Il y a des films qu’on est obligé d’aimer. States of Grace, premier long métrage de Destin Cretton, en fait partie. Il n’est pas parfait, mais dégage une sensibilité un peu viscérale à laquelle il est difficile de ne pas succomber.

Dès les premières minutes, le spectateur est happé par cet univers à part, celui d’un foyer pour adolescents en difficulté. Ici le quotidien bascule du rire aux larmes en un instant. Entre les fugues, les crises d’hystérie et les séances de punching ball… chacun essaie de mettre ses idées au clair. Les gamins comme les adultes. Car dans ce foyer, les gérants ont autant de failles que leurs petits protégés. Surtout Grace, l’héroïne, qui se jette à corps perdu dans cette mission, quasi mystique, pour exorciser son propre passé.
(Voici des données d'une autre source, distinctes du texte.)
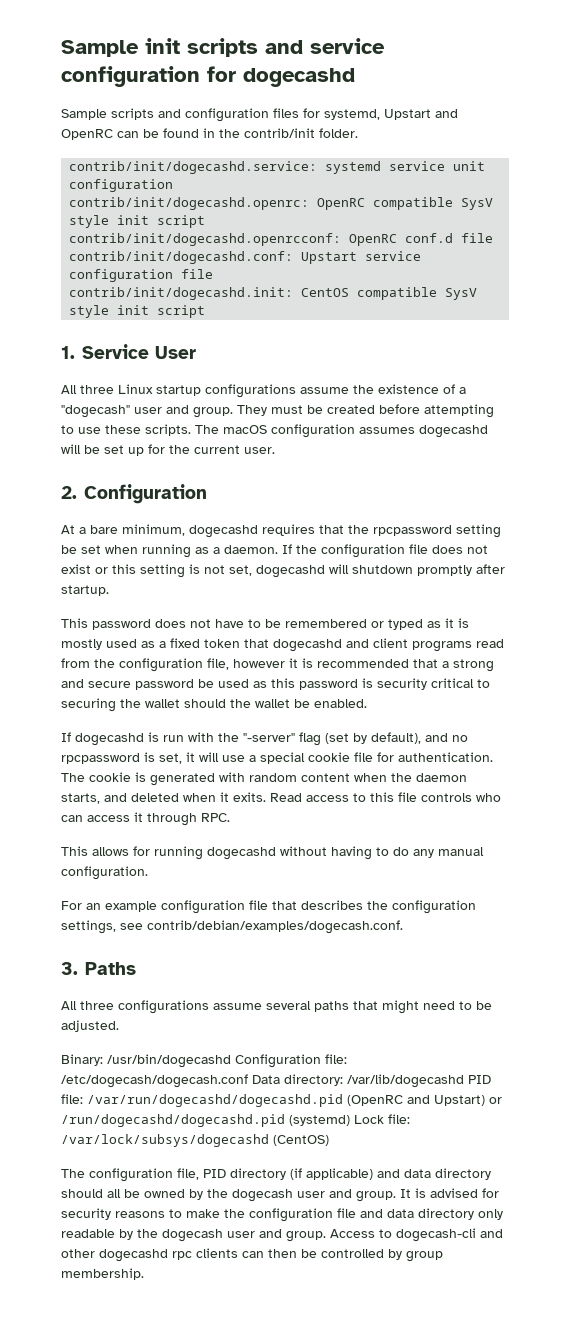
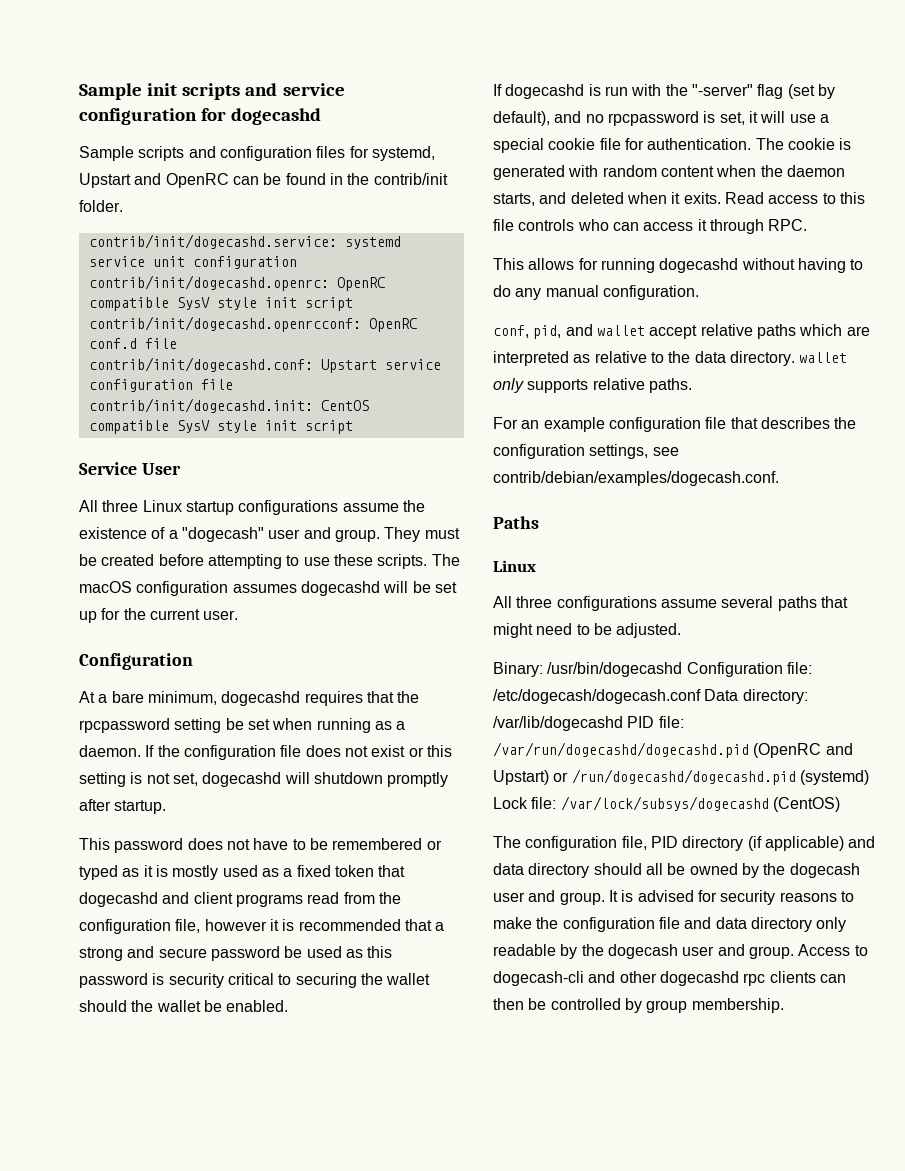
[61,346,75,359] 1. -> (353, 427) none
[61,486,77,499] 2. -> (239, 615) none
(148, 873) none -> [493,324,870,339] [493,351,848,366] [493,378,692,393] // conf, pid, and wallet accept relative paths which are interpreted as relative to the data directory. wallet only supports relative paths.
[61,962,78,975] 3. -> (779, 478) none
(136, 968) none -> [493,560,536,572] // Linux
Le film n’invente rien, mais le cinéaste évite de tomber dans un pathos lénifiant. Son atout principal ? Ses interprètes. Brie Larson en tête. Son charme discret fait des merveilles. Déjà excellente dans des rôles secondaires (Don Jon et The Spectacular Now), elle confirme son potentiel de future grande. Ses jeunes partenaires, Kaitlyn Dever en particulier, font preuve d’une belle maturité de jeu.

Destin Cretton tente de capter tous ces petits instants suspendus grâce à une mise en scène hachée, faites de plans serrées qui s’attardent sur les visages et les détails. Les plans larges, plus rares, servent de respiration. Comme si tout à coup le cinéaste permettait à ses personnages d’ouvrir leurs horizons. Et le nôtre.

Pour être honnête, on aurait souhaité que ces moments soient plus nombreux. Que la caméra prenne plus souvent le large pour que l’on ait le temps d’analyser ce flux d’émotions et surtout pour développer une histoire plus compacte. Mais la scène finale, tournée au ralenti, sert de parfaite conclusion. Peu importe les épreuves traversées, la vie est un éternel recommencement.